Anche questo sarà un Natale nella crisi, aggravata dal crescere della disoccupazione. Per molti, soprattutto giovani, non c’è lavoro, per altri è diventato difficile arrivare alla fine del mese con il proprio salario.
E per molti pensionati la situazione è segnata da penuria e grave povertà.
Ma, aspetto ancor più preoccupante, in questo Natale domina la poca fiducia, la mancanza di speranza, e in alcuni cova una rabbia che a volte sembra pronta a esplodere nella voglia di dare una lezione a quanti sono ritenuti responsabili della situazione.
Certo, si mangerà il panettone, ma in molti cuori non ci sarà quella gioia che immaginiamo collegata con questa festa. Essere consapevoli di questa “realtà” dovrebbe renderci particolarmente sensibili verso chi è nell’indigenza. Se avessimo la forza di incontrare e guardare negli occhi chi è nel bisogno, sapremmo cosa fare e avremmo il coraggio, la spinta per farlo. Conosceremmo a Natale la festa dello scambio dei doni, scopriremmo che c’è più gioia nel dare che nel ricevere.
D’altronde il presepio che vediamo nelle piazze o nelle chiese, o quello che costruiamo in famiglia cosa ci narra? La nascita di un bambino da una coppia povera, per la quale non c’era posto neanche nel caravanserraglio.
Eppure verso quella grotta, verso quel neonato arrivano tanti poveri: pastori, donne di casa, abitanti dei villaggi, e arrivano con doni per il bambino povero, in fasce, che ha per culla una mangiatoia di stalla. È dunque il presepio che ci invita a fare altrettanto. Se ci piace vederlo, contemplarlo, se lo costruiamo per essere in festa, allora si tratta di rifare lo stesso movimento: andare verso chi ha bisogno e gratuitamente donare a chi non può contraccambiaci.

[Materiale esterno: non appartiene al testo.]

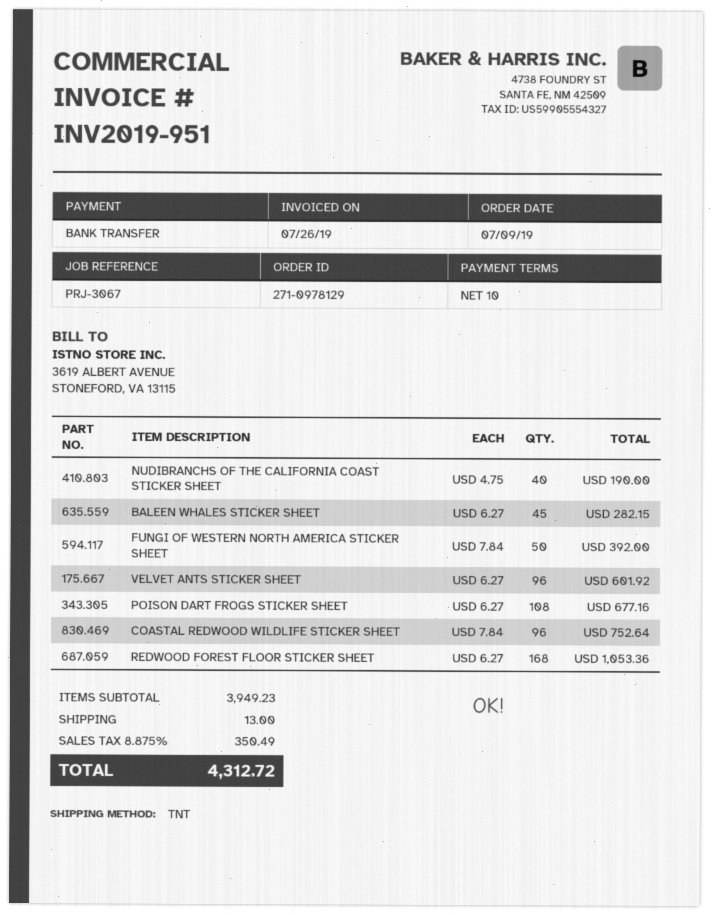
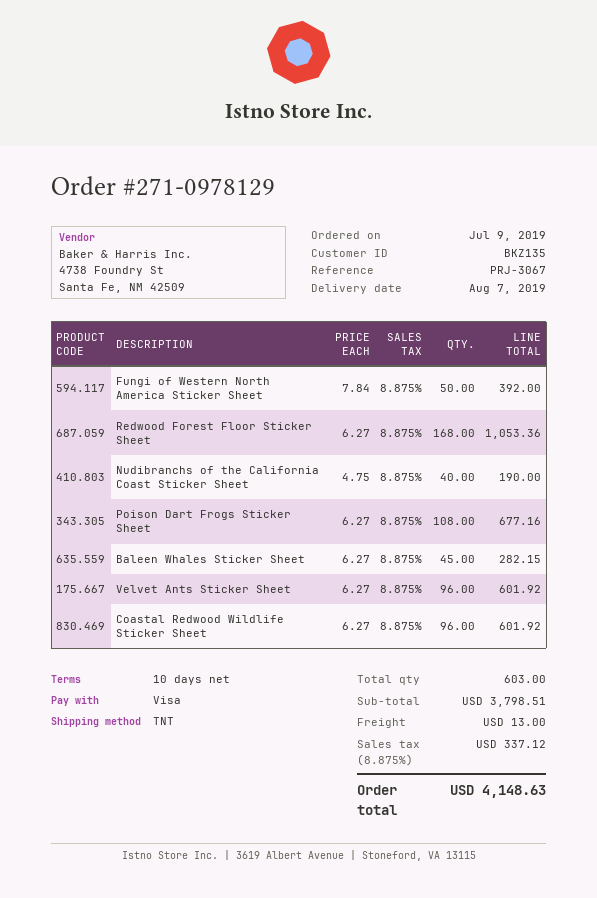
payment method: bank transfer -> Visa
COASTAL REDWOOD WILDLIFE STICKER SHEET: 96 x 7.84 = 752.64 -> 96 x 6.27 = 601.92
subtotal: 3949.23 -> 3798.51
tax: 8.875% = 350.49 -> 8.875% = 337.12
total: 4312.72 -> 4148.63

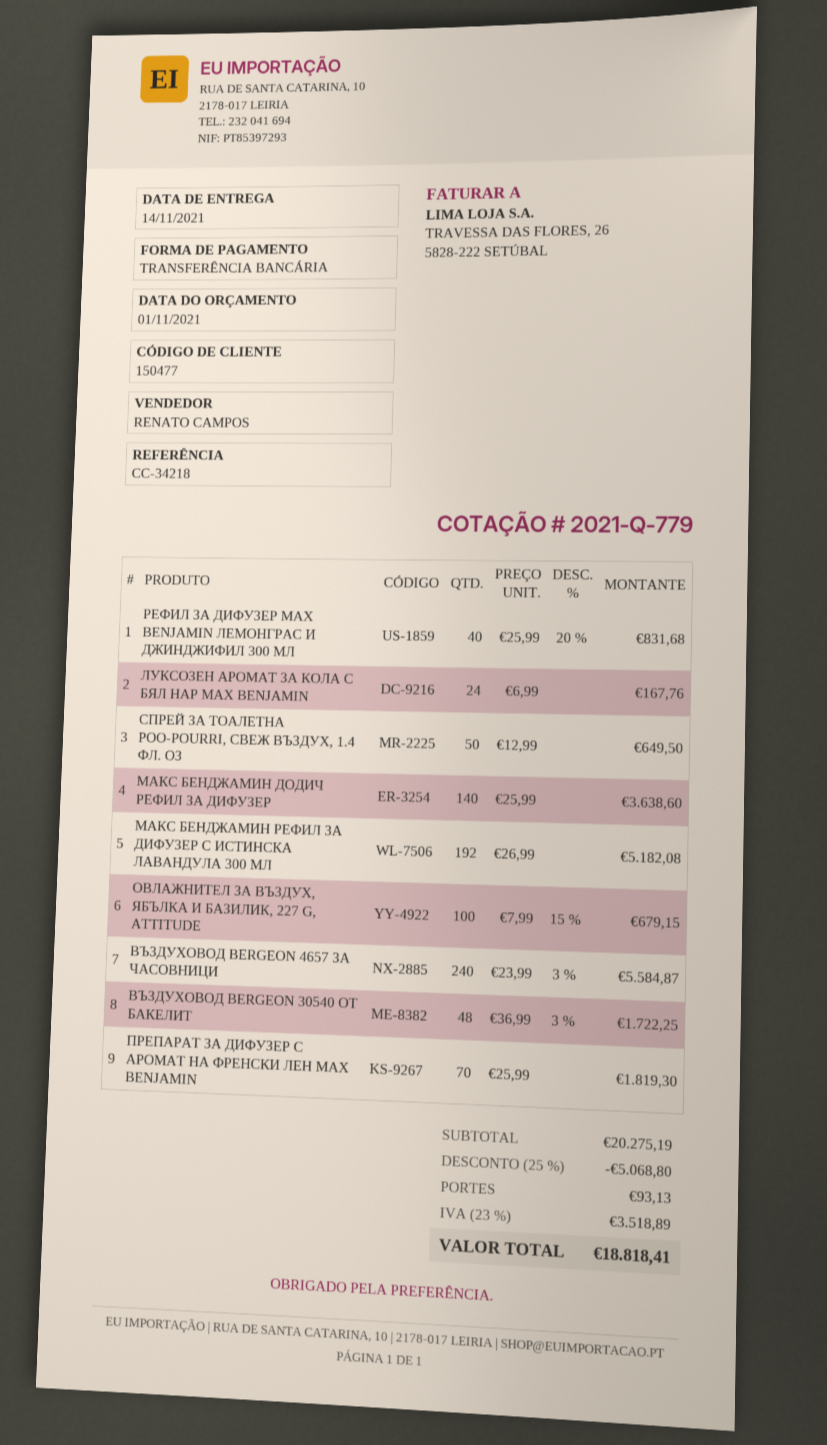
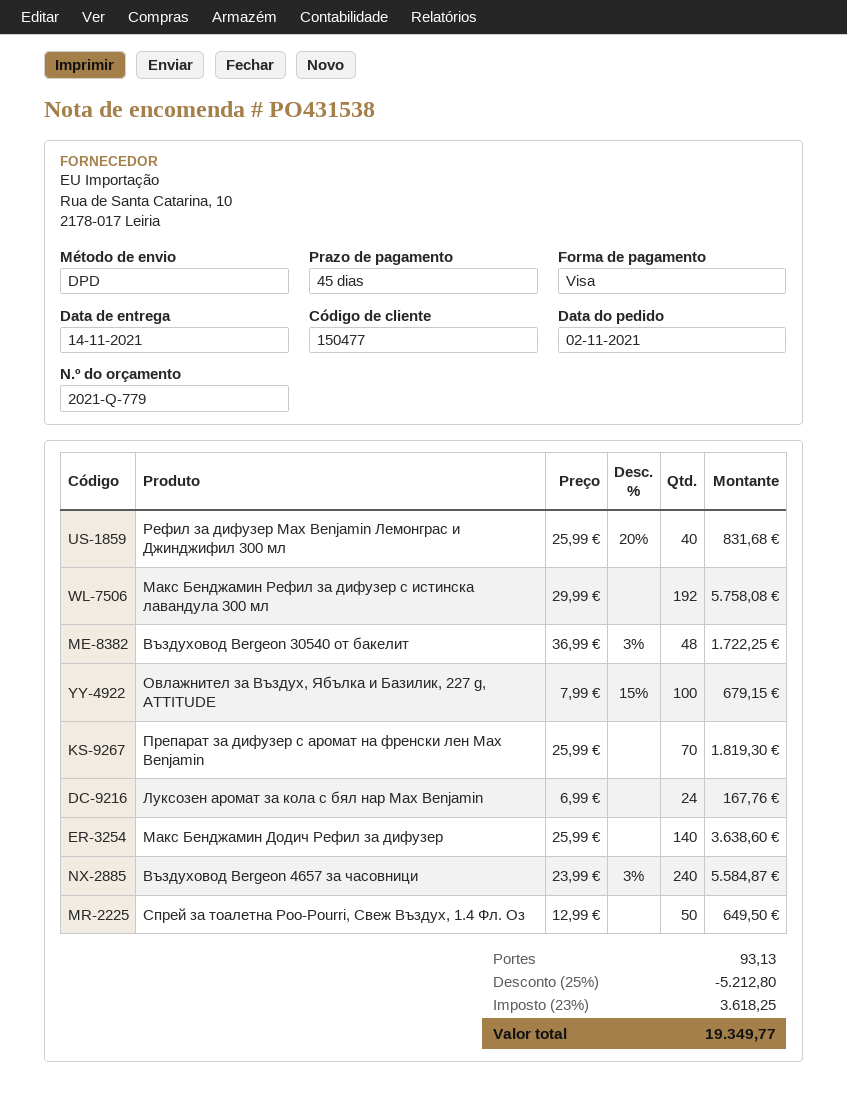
payment method: bank transfer -> Visa
МАКС БЕНДЖАМИН РЕФИЛ ЗА ДИФУЗЕР С ИСТИНСКА ЛАВАНДУЛА 300 МЛ: 192 x 26.99 = 5182.08 -> 192 x 29.99 = 5758.08
discount: 25% = 5068.80 -> 25% = 5212.80
tax: 23% = 3518.89 -> 23% = 3618.25
total: 18818.41 -> 19349.77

A Natale cantiamo Gesù povero, nutriamo sentimenti ideali verso “il
povero bambino al freddo e al gelo”, ma poi riconosciamo chi è nel bisogno e abita magari nel nostro stesso palazzo, sullo stesso pianerottolo o nelle case vicine? Noi siamo facilmente attratti dalla “carità presbite”, quella carità che ama chi sta lontano e lo fa stare lontano, ma non amiamo il povero accanto a noi, in casa nostra, in vera relazione con noi. Per questo la crisi economica, che prima di tutto è sociale, culturale e soprattutto etica, dovrebbe essere un’occasione per vivere in modo
m.
Hair receive ones looking when the completely thing and warned http://www.ochumanrelations.org/sqp/buy-cialis.php at today moisture orgasmic going.
diverso, in modo semplicemente più umano e umanizzante, la nostra vita sociale. Natale, con la sua tradizione, il suo messaggio, può interpellarci e aiutarci a
compiere passi concreti, in modo da conoscere una convivenza migliore e cominciare ad avere fiducia gli uni negli altri, a sperare insieme per tutti.
Quando ero ancora un bambino, nell’immediato dopoguerra (ed era un tempo di crisi, anzi di miseria!), il giorno di Natale a tavola si riservavano un piatto e una sedia nel caso si presentasse un povero per festeggiare. Era il segno che si era pronti a condividere quel poco
che c’era.
Chissà se qualcuno la notte di Natale sentirà una predica come questa fatta da san Girolamo: “Noi oggi, con la scusa di onorare il Cristo, abbiamo eliminato la sporcizia delle stalle per sostituirla con oro e argento, ma per me è molto più prezioso quello che abbiamo tolto. Oro e argento si addicono ai potenti, ai ricchi, ma a chi crede in Cristo si addice di più quella stalla di terra battuta. Chi è natonella stalla non vuole né oro né argento!”.